Coco mit seiner toten Familie im Land der Toten
Hier bekommen wir den beeindruckenden Pepita, das Alebrije von Imelda, Miguels Ur-Ur-Großmutter, zu sehen. Ein gigantischer Tiger – natürlich bunt – mit Flügeln, der einfach nur jedes Mal beeindruckt, wenn er auf der Bildfläche erscheint. Man weiß nicht so genau, ob man dieses Untier knuddeln möchte oder davonlaufen sollte. Da kommt dem trotteligen Begleiter Miguels – dem haarlose Xolo-Hund Dante – schon eine deutlichere Funktion zu: er ist der Comic Relief, der immer wieder für einen Spaß in Sachen Slapstick sorgen darf.
Coco ist unter der Regie von Lee Unkrich (der uns mit Toy Story 3 das Heulen gelehrt hat) und Adrian Molina entstanden, die uns in dieses mexikanisches Alice im Wunderland-Märchen mitnehmen und uns die Traditionen des Landes nicht aus einer Touristen-Perspektive vorführen, sondern als wäre es ein Animationsfilm, der unter einer Firma wie Pixar Mexico hätte entstehen können.

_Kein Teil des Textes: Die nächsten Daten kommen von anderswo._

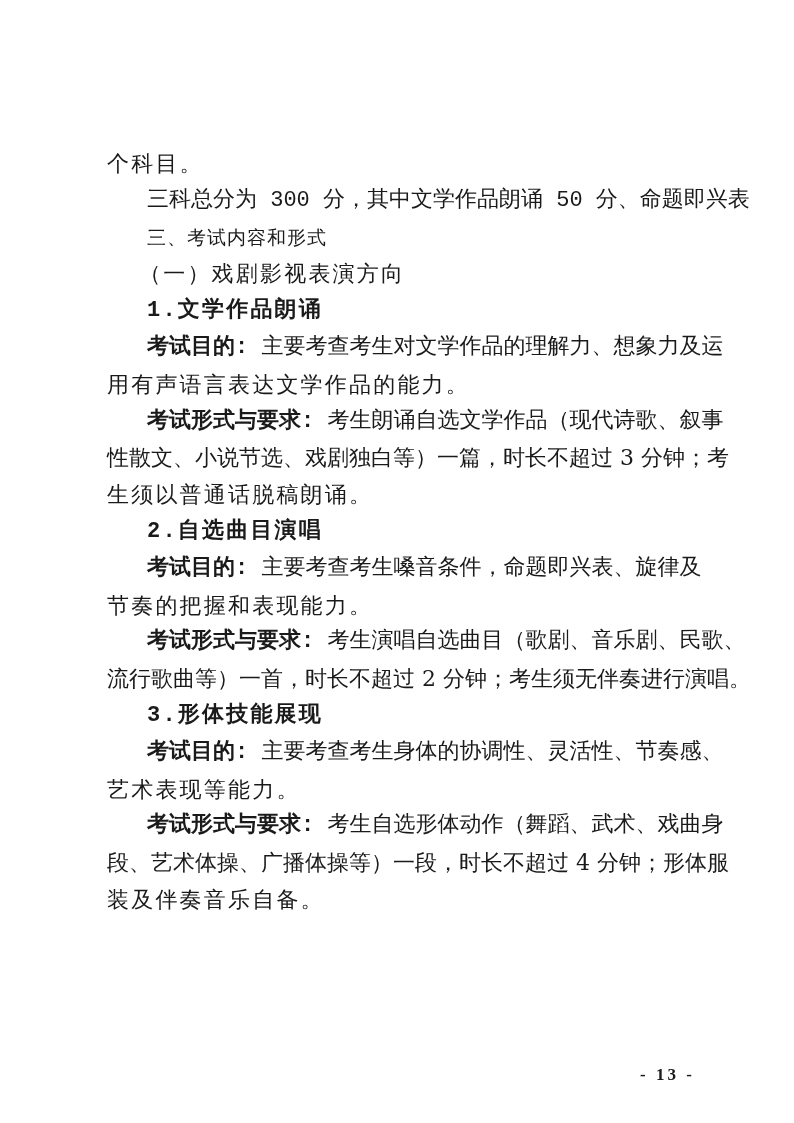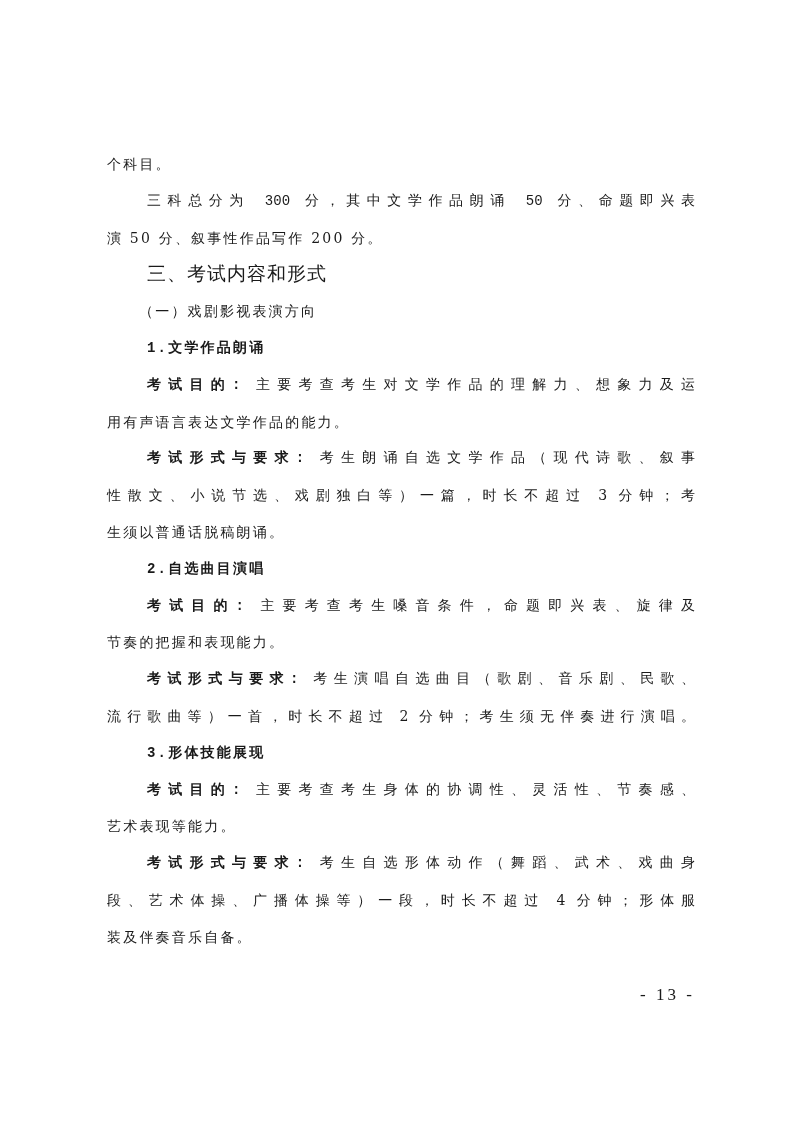"个科目。" .line { font-size: 14px -> 22px }
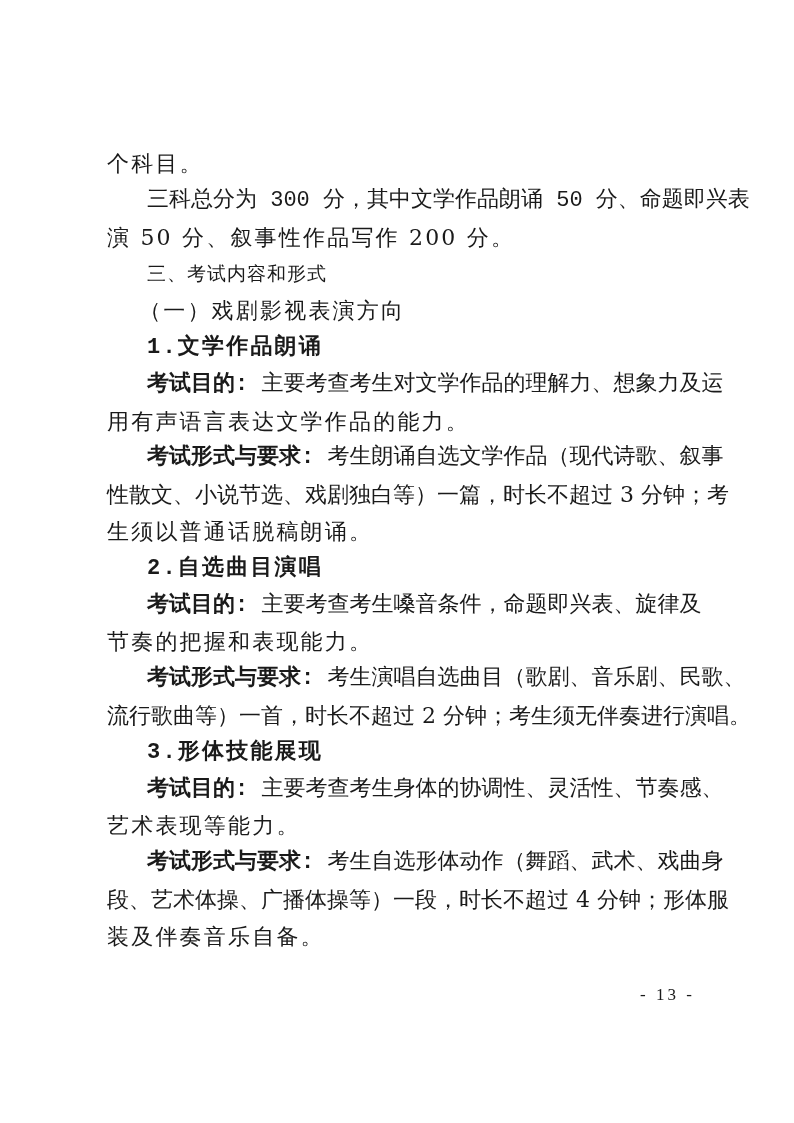"演 50 分、叙事性作品写作 200 分。" div.line { html: <div>演 50 分、叙事性作品写作 200 分。</div> -> none }
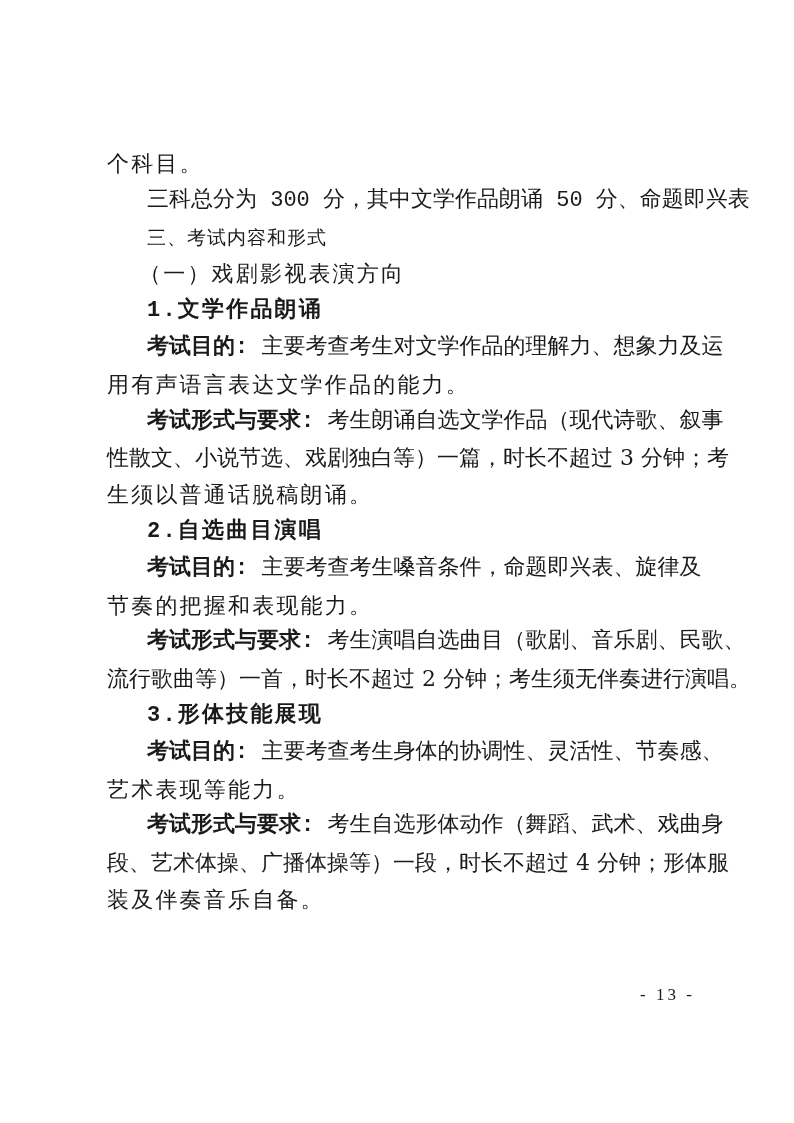"- 13 -" .pagenum { font-weight: none -> bold; top: 985px -> 1065px }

Es gibt Musik von dem immer großartigen Michael Giacchino und einige Originalsongs wie den überaus einprägsamen “Remember Me”, der uns immer daran erinnern wird, an welcher Stelle wir uns einmal unauffällig umgesehen haben, um zu überprüfen, ob jemand unseren etwas lauteren Schluchzer und das Wegwischen der Tränen bemerkt hat.